Speaking to The Hollywood Reporter, the 77-year-old author said he was 'rewriting' and 'struggling,' and suggested that life after Game of Thrones became more complicated than he expected. The success of the television series pulled him deeper into Hollywood, where he has been involved in spin-offs and other Westeros-related projects.
He added that if he could get 'some of these other things' off his back, he believed he could finish The Winds of Winter 'pretty soon.' He also said it had been made clear to him that the novel remains the priority.
That may sound reassuring, but Martin has never said how much of the 1,100 pages is final and how much still needs to be refined. He has not given a chapter-by-chapter breakdown or a percentage estimate, leaving readers to guess how far away the finish line really is.
In April, rumours of an imminent 2026 publication date briefly swept through fan circles. Bantam Books, Martin's US publisher, quickly shut that down. There is still no official release date, no cover image, no pre-order link and no confirmation that the manuscript has been completed.
A Different Ending From HBO
Martin has also been managing expectations about how the story will end. He has confirmed that his version of the conclusion will differ from the ending seen in the HBO adaptation, a promise that continues to matter to readers unhappy with how the television series wrapped up.
That distinction is important because Game of Thrones became a cultural phenomenon, but its final season left many fans wanting more. Martin's insistence that the books will not simply mirror the show gives readers hope that his ending may feel more complete, more layered and more faithful to the world he built.
7 years ago today GOT ended.
— Ned Stark (@FantasyWorldW1) May 19, 2026
And we had to witness this atrocity play out:
What were your thoughts on the final episode? pic.twitter.com/2cCJp9CBjW
At the same time, he has been painfully clear about what happens if he never finishes the saga. Unlike Robert Jordan's Wheel of Time, which was completed after his death by Brandon Sanderson, Martin has said that no one else will be invited to finish his work.

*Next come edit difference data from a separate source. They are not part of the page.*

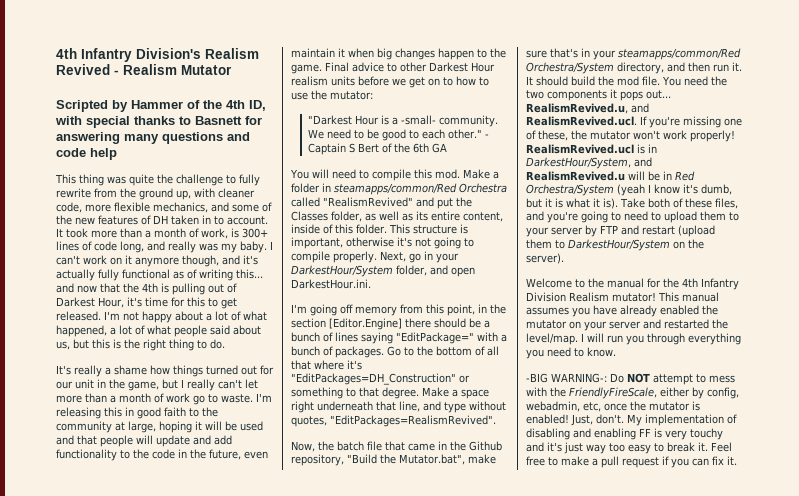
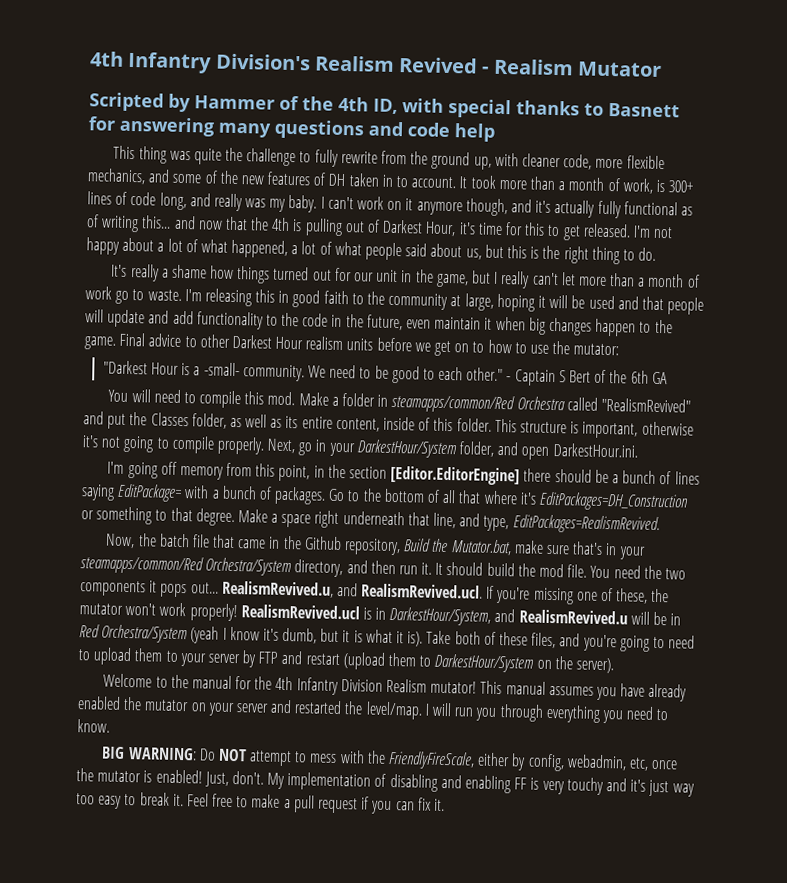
- I'm going off memory from this point, in the section [Editor.Engine] there should be a bunch of lines saying "EditPackage=" with a bunch of packages.
+ I'm going off memory from this point, in the section [Editor.EditorEngine] there should be a bunch of lines saying EditPackage= with a bunch of packages.
- Go to the bottom of all that where it's "EditPackages=DH_Construction" or something to that degree.
+ Go to the bottom of all that where it's EditPackages=DH_Construction or something to that degree.
- Make a space right underneath that line, and type without quotes, "EditPackages=RealismRevived".
+ Make a space right underneath that line, and type, EditPackages=RealismRevived.
- Now, the batch file that came in the Github repository, "Build the Mutator.bat", make sure that's in your steamapps/common/Red Orchestra/System directory, and then run it.
+ Now, the batch file that came in the Github repository, Build the Mutator.bat, make sure that's in your steamapps/common/Red Orchestra/System directory, and then run it.
- -BIG WARNING-: Do NOT attempt to mess with the FriendlyFireScale, either by config, webadmin, etc, once the mutator is enabled!
+ BIG WARNING: Do NOT attempt to mess with the FriendlyFireScale, either by config, webadmin, etc, once the mutator is enabled!

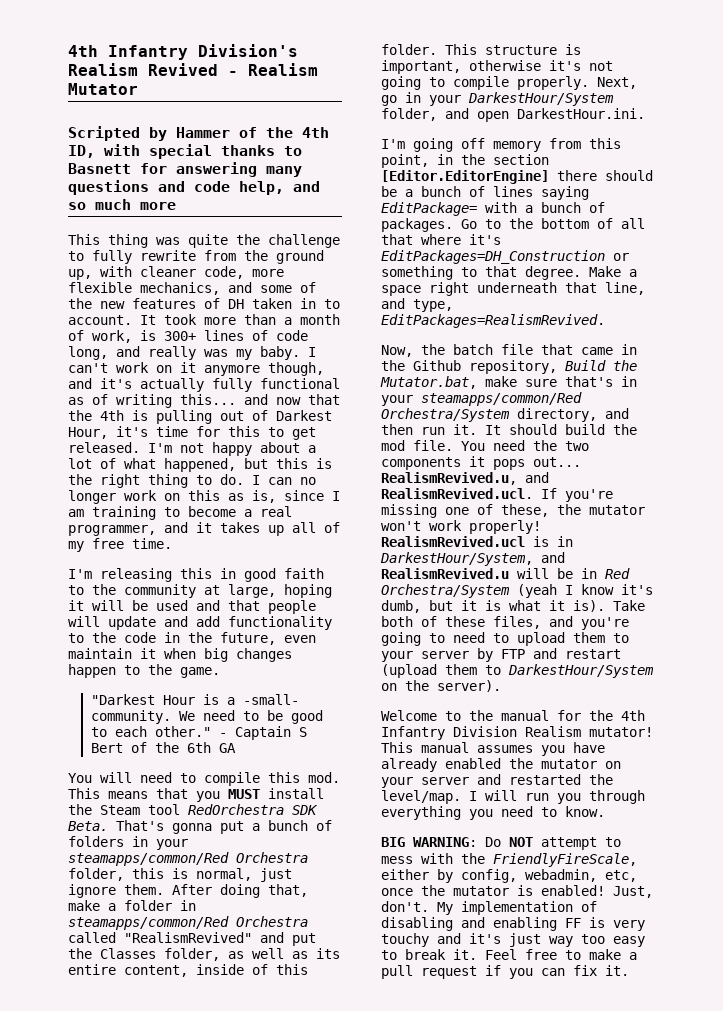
- Scripted by Hammer of the 4th ID, with special thanks to Basnett for answering many questions and code help
+ Scripted by Hammer of the 4th ID, with special thanks to Basnett for answering many questions and code help, and so much more
- I'm not happy about a lot of what happened, a lot of what people said about us, but this is the right thing to do.
- It's really a shame how things turned out for our unit in the game, but I really can't let more than a month of work go to waste. I'm releasing this in good faith to the community at large, hoping it will be used and that people will update and add functionality to the code in the future, even maintain it when big changes happen to the game. Final advice to other Darkest Hour realism units before we get on to how to use the mutator:
+ I'm not happy about a lot of what happened, but this is the right thing to do. I can no longer work on this as is, since I am training to become a real programmer, and it takes up all of my free time.
+ I'm releasing this in good faith to the community at large, hoping it will be used and that people will update and add functionality to the code in the future, even maintain it when big changes happen to the game.
- Make a folder in steamapps/common/Red Orchestra called "RealismRevived" and put the Classes folder, as well as its entire content, inside of this folder.
+ This means that you MUST install the Steam tool RedOrchestra SDK Beta. That's gonna put a bunch of folders in your steamapps/common/Red Orchestra folder, this is normal, just ignore them. After doing that, make a folder in steamapps/common/Red Orchestra called "RealismRevived" and put the Classes folder, as well as its entire content, inside of this folder.

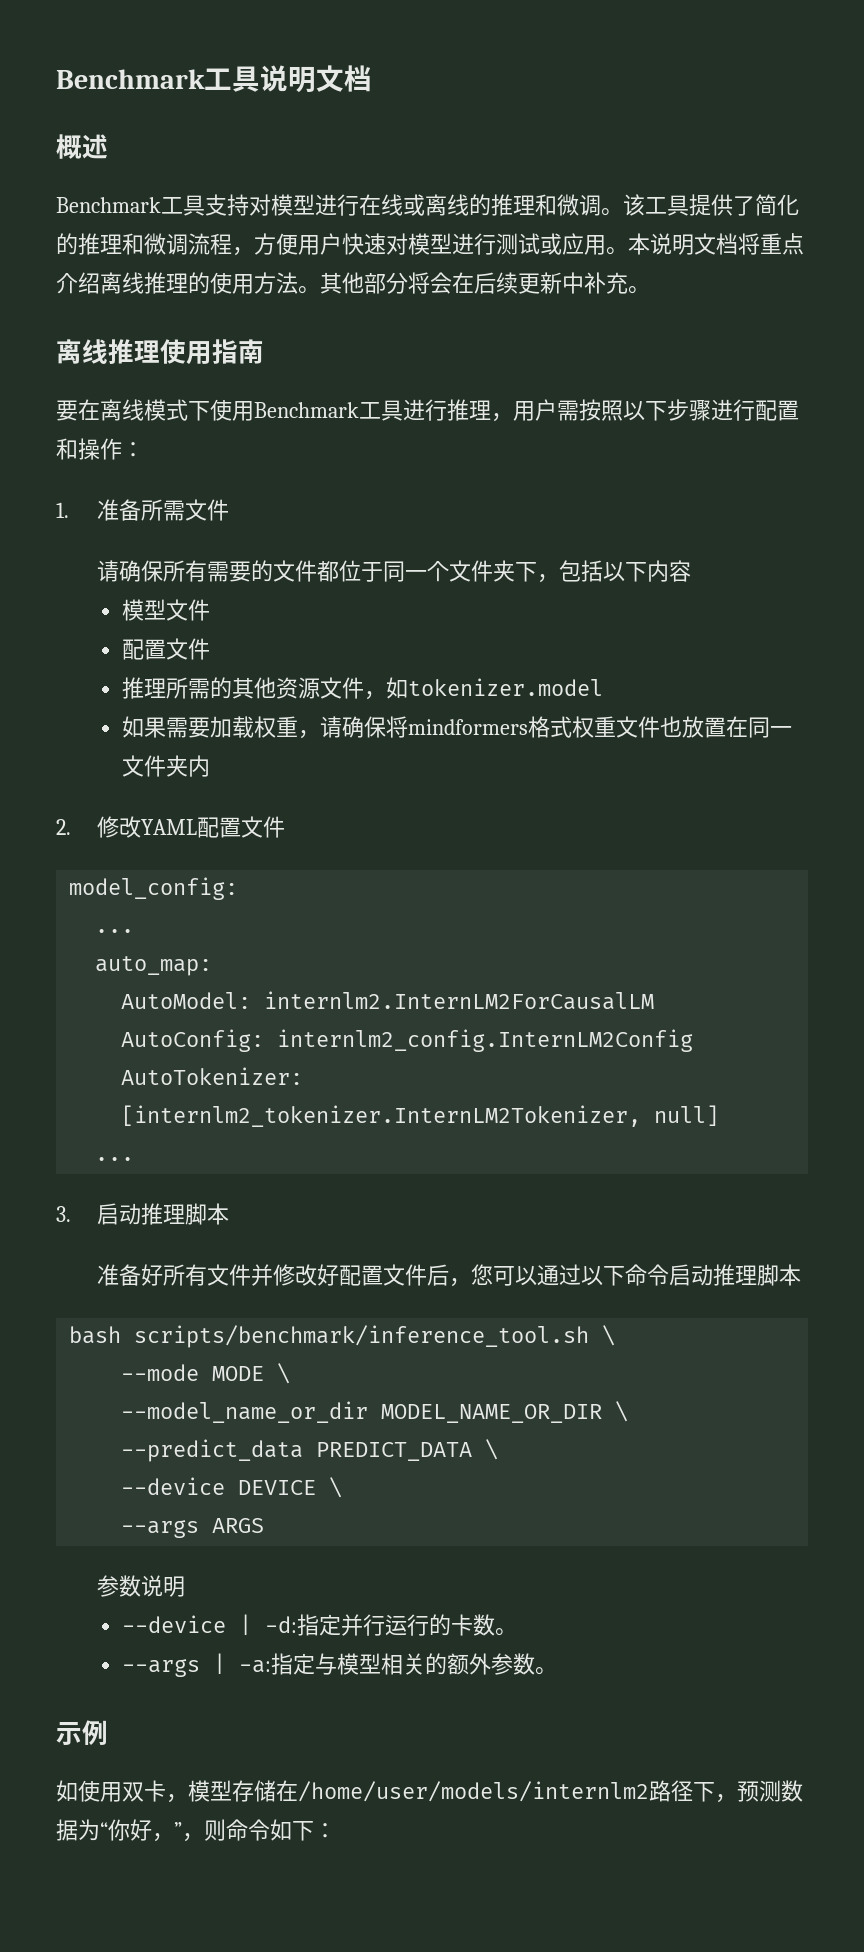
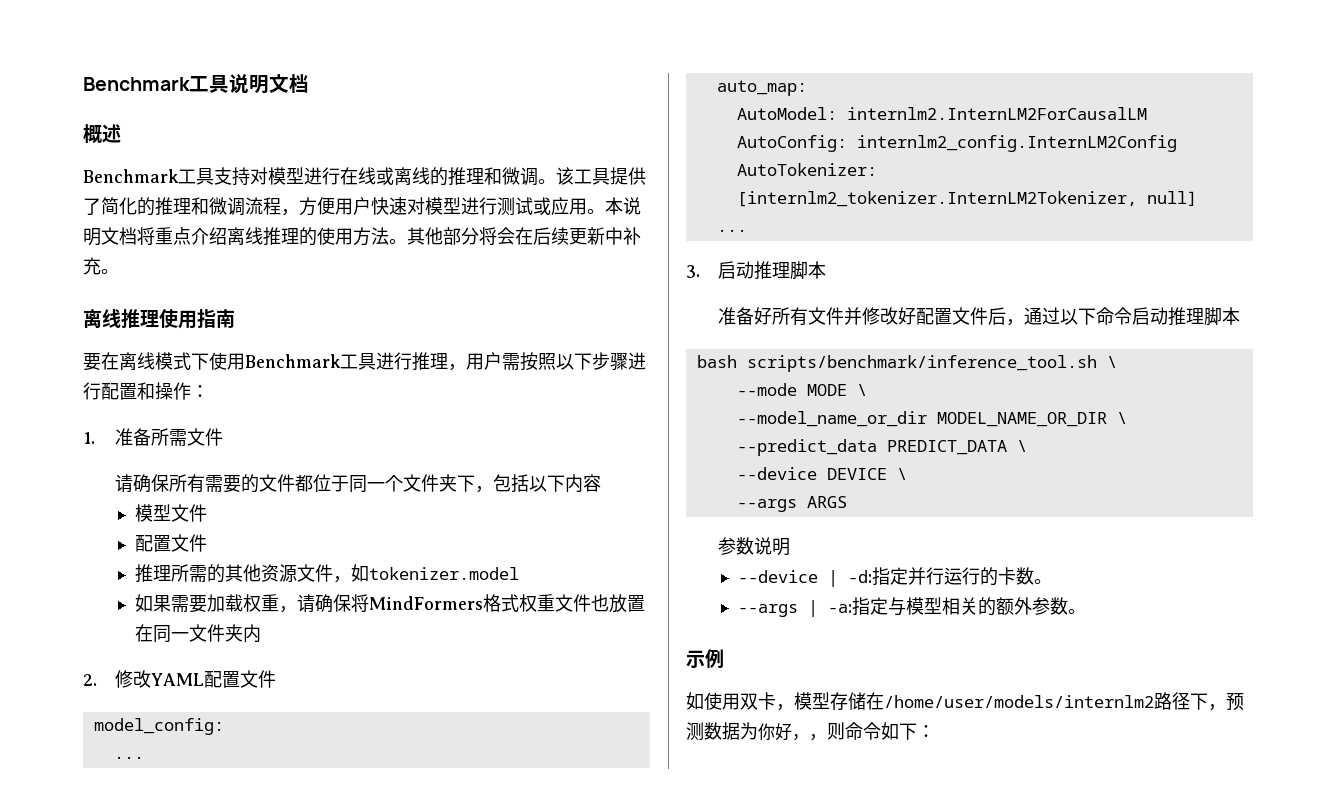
- 如果需要加载权重，请确保将mindformers格式权重文件也放置在同一文件夹内
+ 如果需要加载权重，请确保将MindFormers格式权重文件也放置在同一文件夹内
- 准备好所有文件并修改好配置文件后，您可以通过以下命令启动推理脚本
+ 准备好所有文件并修改好配置文件后，通过以下命令启动推理脚本
- 如使用双卡，模型存储在/home/user/models/internlm2路径下，预测数据为“你好，”，则命令如下：
+ 如使用双卡，模型存储在/home/user/models/internlm2路径下，预测数据为你好，，则命令如下：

That leaves the future of Westeros tied entirely to Martin himself. If he does not write A Dream of Spring, the final two books in the series will remain unwritten in canonical form, with the official version of the ending known only to him and perhaps a handful of notes.
For many readers, that is a difficult message to absorb. Martin is in his late seventies, still balancing television projects and other commitments, and he has openly admitted that the novel is hard to wrestle into shape. Every update, however small, is now measured against the same uneasy question: can he finish it in time?
For now, the facts remain limited but clear. The Winds of Winter is around 1,100 draft pages long, Martin says the ending will not follow the HBO version, and there is still no confirmed publication date.
Everything else, including rumoured release windows and ghost-writer speculation, remains unconfirmed. Until Martin delivers the manuscript himself, fans will continue to wait, and each fresh update will carry the same mixture of hope and disappointment.